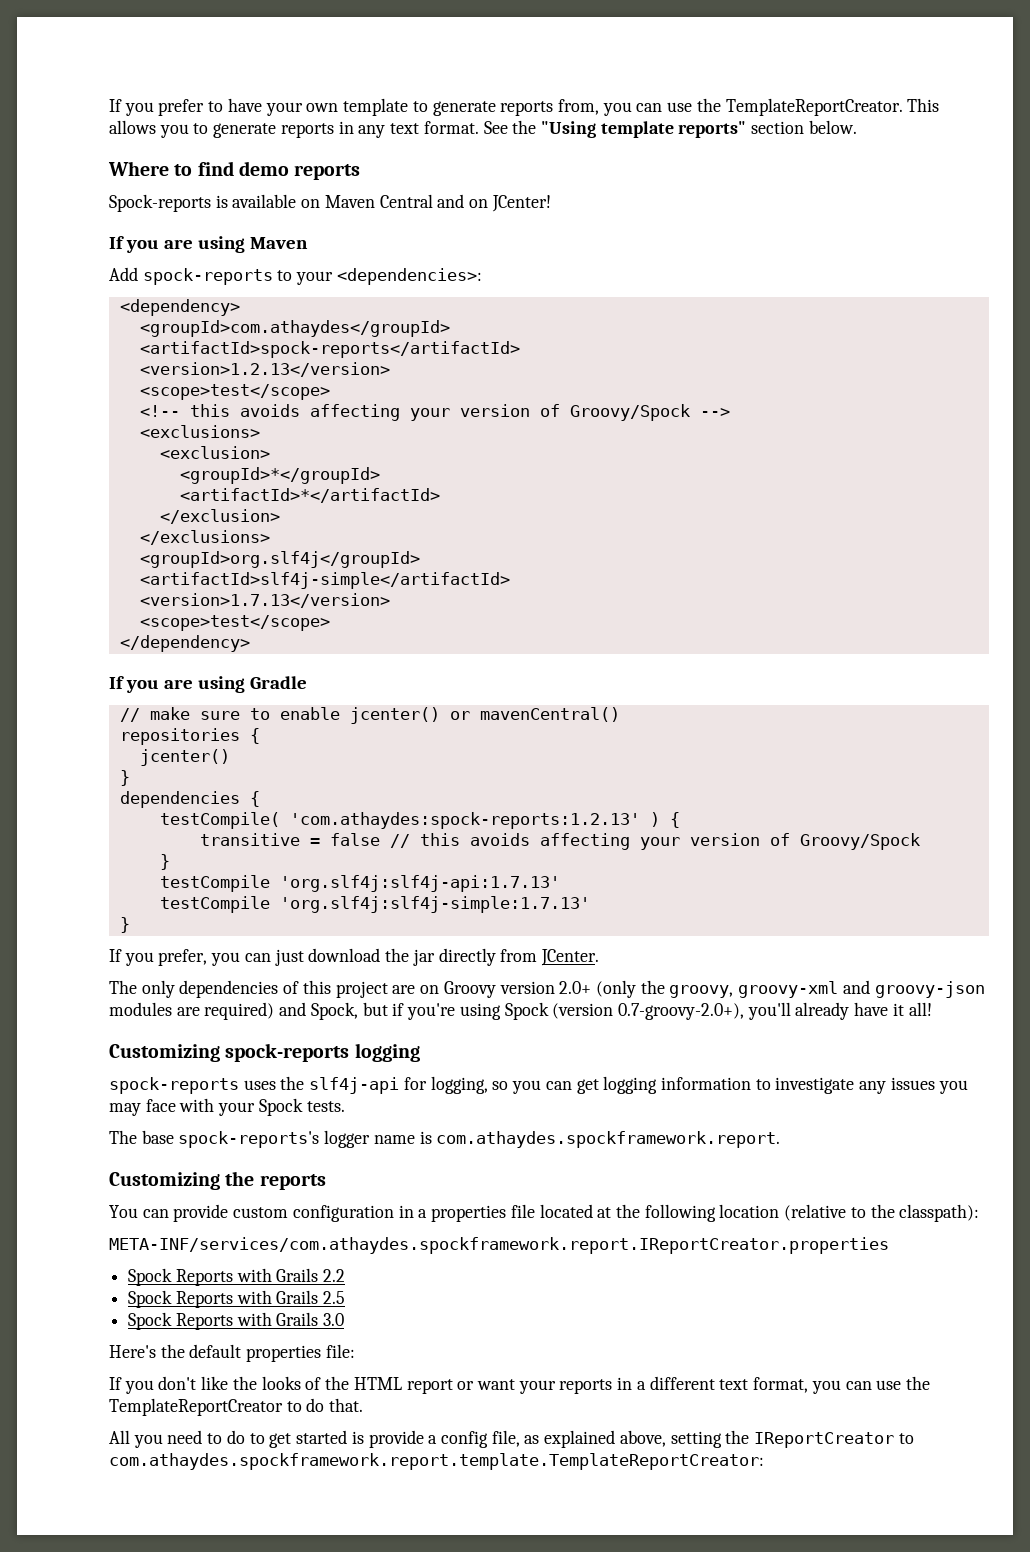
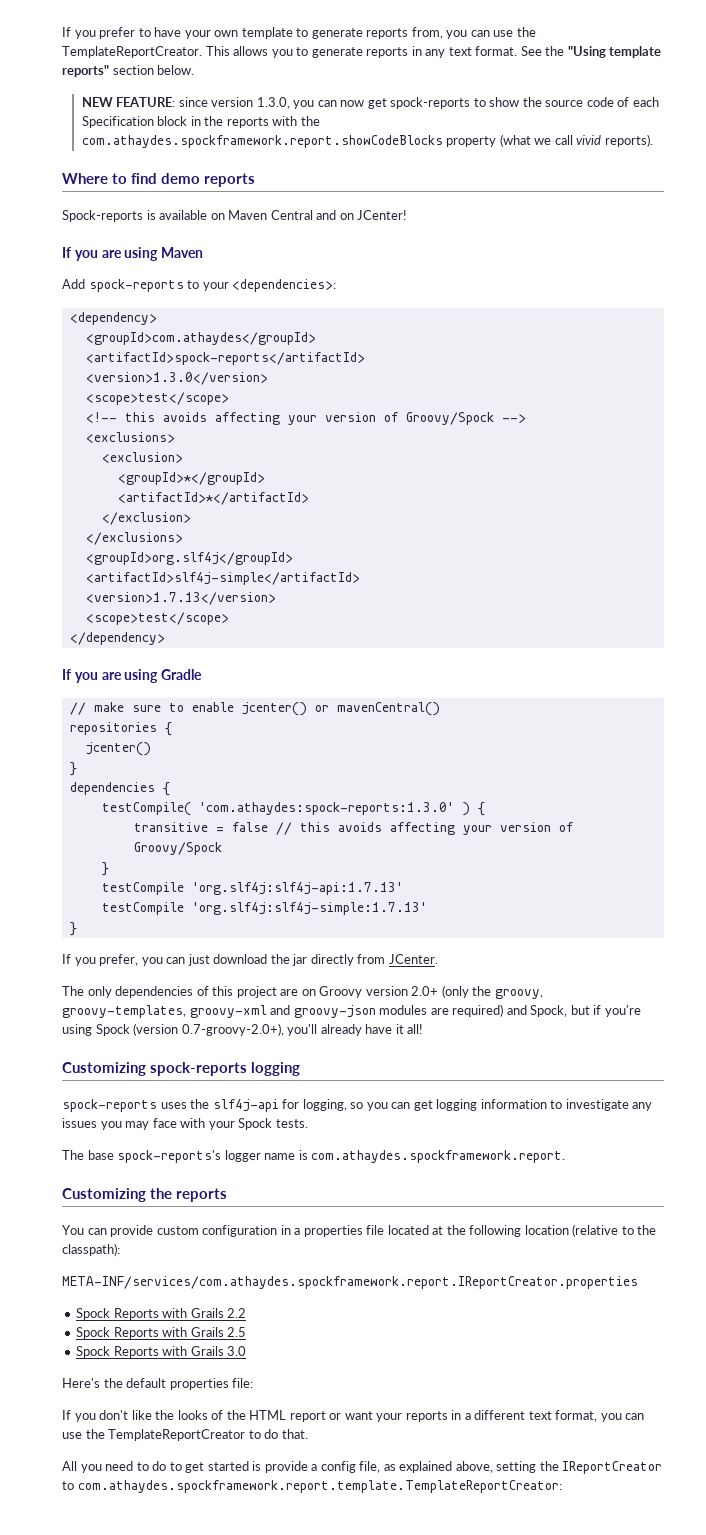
+ NEW FEATURE: since version 1.3.0, you can now get spock-reports to show the source code of each Specification block in the reports with the com.athaydes.spockframework.report.showCodeBlocks property (what we call vivid reports).
- <version>1.2.13</version>
+ <version>1.3.0</version>
- testCompile( 'com.athaydes:spock-reports:1.2.13' ) {
+ testCompile( 'com.athaydes:spock-reports:1.3.0' ) {
- The only dependencies of this project are on Groovy version 2.0+ (only the groovy, groovy-xml and groovy-json modules are required) and Spock, but if you're using Spock (version 0.7-groovy-2.0+), you'll already have it all!
+ The only dependencies of this project are on Groovy version 2.0+ (only the groovy, groovy-templates, groovy-xml and groovy-json modules are required) and Spock, but if you're using Spock (version 0.7-groovy-2.0+), you'll already have it all!

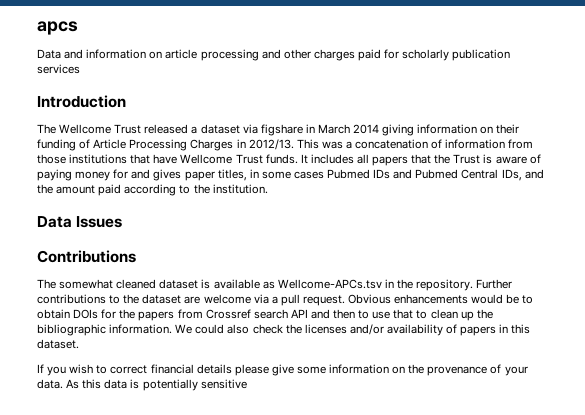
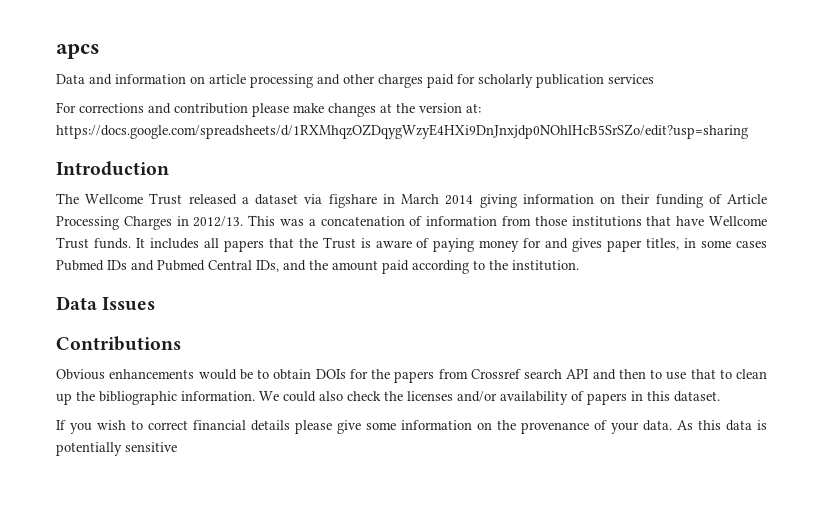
+ For corrections and contribution please make changes at the version at: https://docs.google.com/spreadsheets/d/1RXMhqzOZDqygWzyE4HXi9DnJnxjdp0NOhlHcB5SrSZo/edit?usp=sharing
- The somewhat cleaned dataset is available as Wellcome-APCs.tsv in the repository. Further contributions to the dataset are welcome via a pull request.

TASK PROMPT: The reply should hold only the lines from the first line of the records above through the line containing "- testCompile( 'com.athaydes:spock-reports:1.2.13'", copied exactly and without pictures.

TASK OUTPUT:
+ NEW FEATURE: since version 1.3.0, you can now get spock-reports to show the source code of each Specification block in the reports with the com.athaydes.spockframework.report.showCodeBlocks property (what we call vivid reports).
- <version>1.2.13</version>
+ <version>1.3.0</version>
- testCompile( 'com.athaydes:spock-reports:1.2.13' ) {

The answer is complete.